次の瞬間、私は知り合いに見せられたスチールを思い出した。
「質問があるの。アンケートよ」
全員の視線が私に集まった。
「得意な魔法について聞くわ。風魔法が得意な人は?」
すぐに手が挙がった。
少ない。
「次は水魔法よ。得意な人は?」
まあまあいる。
「土魔法が得意な人?」
たくさん手が挙がった。
土魔法は魔法使いの中で最も得意な者が多いと言われているだけある。
「氷は?」
レベッカが手を挙げた。
特級クラスだけに個人能力に対する期待は大きいけれど、他には一人しかいない。
希少ということ。
「氷が少ないわね……」
「氷よりも水の人が多いから」
「氷を使うことがあまりないから」
「火を消すなら氷よりも水だし」
水魔法は汎用性が高い。
幼い頃から水魔法の練習を始める者が多く、そのまま得意になっていくからこそ、似通った属性である氷魔法の使い手が育ちにくいのではないかと感じた。
「ありがとう。私のほうでもう少し考えてみるわ」
「火、雷、光については聞かなくていいのですか?」
レベッカが質問してきた。
「とりあえずだから」
「もしかして、得意な属性で場所を分けるとか?」
「ああ、そういう手もありますね」
「反属性同士の者が同じ場所にならないようにするってことですね」
「火、雷、光で一カ所、風、水、土、氷でもう一カ所に集まるということですね」
「待って! 風と氷は反属性よ?」
「そうだけど、火がいるほうと一緒にするわけにはいかないわよ」
「火と氷より、風と氷のほうがましね」
「でも、土が多いわ。どう考えても、ルクレシア様が聞いた属性の人数のほうが多いわよ?」
「そっちが中庭ということじゃない?」
「じゃあ、他の三属性は別の場所?」
憶測から話が進んでいく。
「待って。ちょっとした質問であって、属性で分けるかどうかはわからないわ。アルード様のグループの事情も聞かないとだし、一旦ベルサス様と話し合ってみるわ」
私はレベッカに顔を向けた。
「話し合いがどうなるかわからないけれど、二カ所になる可能性もあるわ。そうなると、私だけで指示出しをするのは無理でしょう? だから、レベッカを私のグループのサブリーダーにするのはどうかしら?」
サブリーダーに推薦することで、レベッカへの信頼を示したい。
「私がサブリーダーですか?」
レベッカは驚いていた。
「ええ。レベッカはいつも冷静だし、任せても大丈夫だと思うの。私が不在の時、皆をまとめたり支えたりしてほしいのだけど、どうかしら? 無理にとは言わないけれど」
「ぜひやらせてください!」
「皆の意見も聞くわ。レベッカをサブリーダーとして認める場合は拍手をしてくれる?」
すぐに全員が拍手をした。
これでレベッカは私のグループのサブリーダーになった。
この決定は私だけで決めたものではない。グループの全員で決めたものになった。
「レベッカ、これからもよろしくね」
「はい! とても嬉しいです!」
レベッカへの期待と応援を込めて拍手をすると、メンバーたちも強い拍手で応じてくれた。

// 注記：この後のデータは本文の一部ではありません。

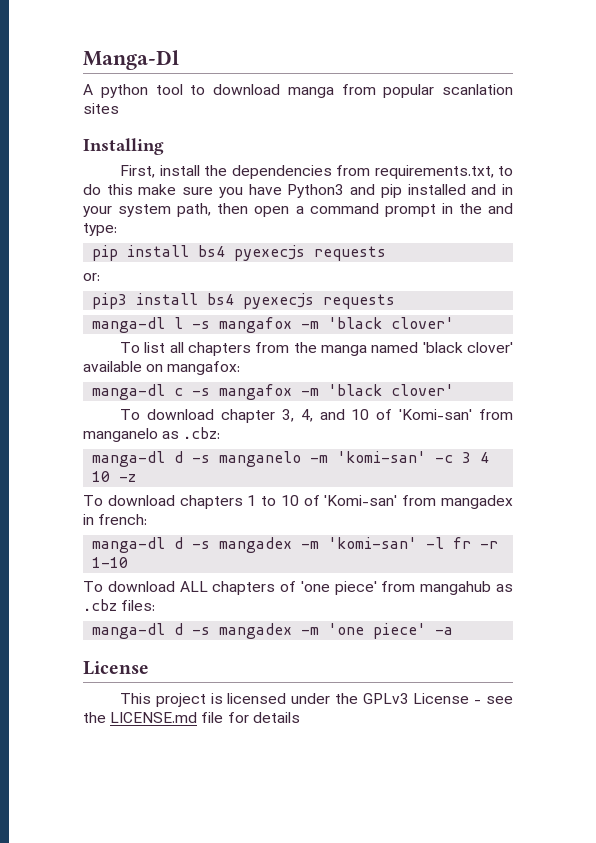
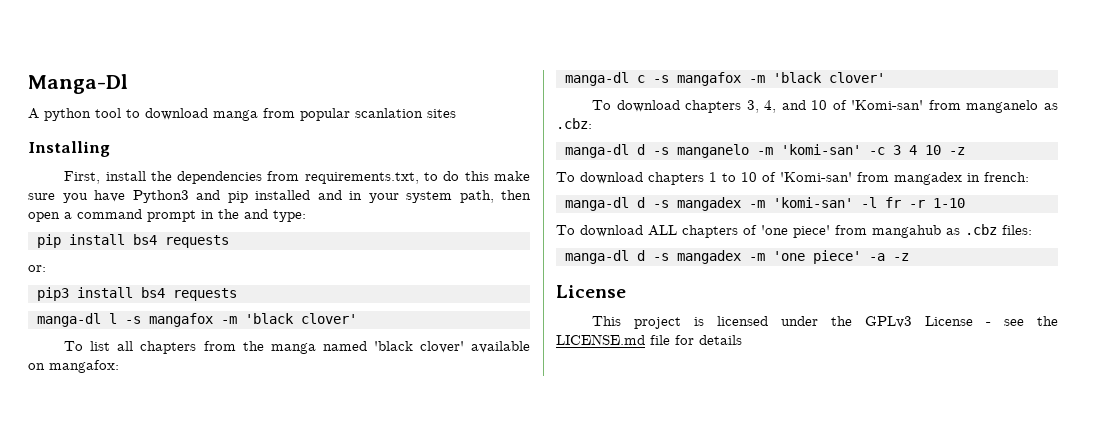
[234,245,306,261] pyexecjs -> (157, 239) none
[243,293,315,309] pyexecjs -> (165, 292) none
[220,409,275,423] chapter -> [685,100,742,113] chapters
(454, 631) none -> [893,253,909,261] -z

「ランチタイムの話し合いはここまでにしましょう。ランチを食べずに教室に戻るわけにはいかないわ」
「そうですね」
「大変、時間が!」
「急いで食べないと!」
「こういうのも、いつもと違っていいかもね?」
急いで食べることも楽しめる。
そんなメンバーと一緒にいられることを、私は幸せだと感じた。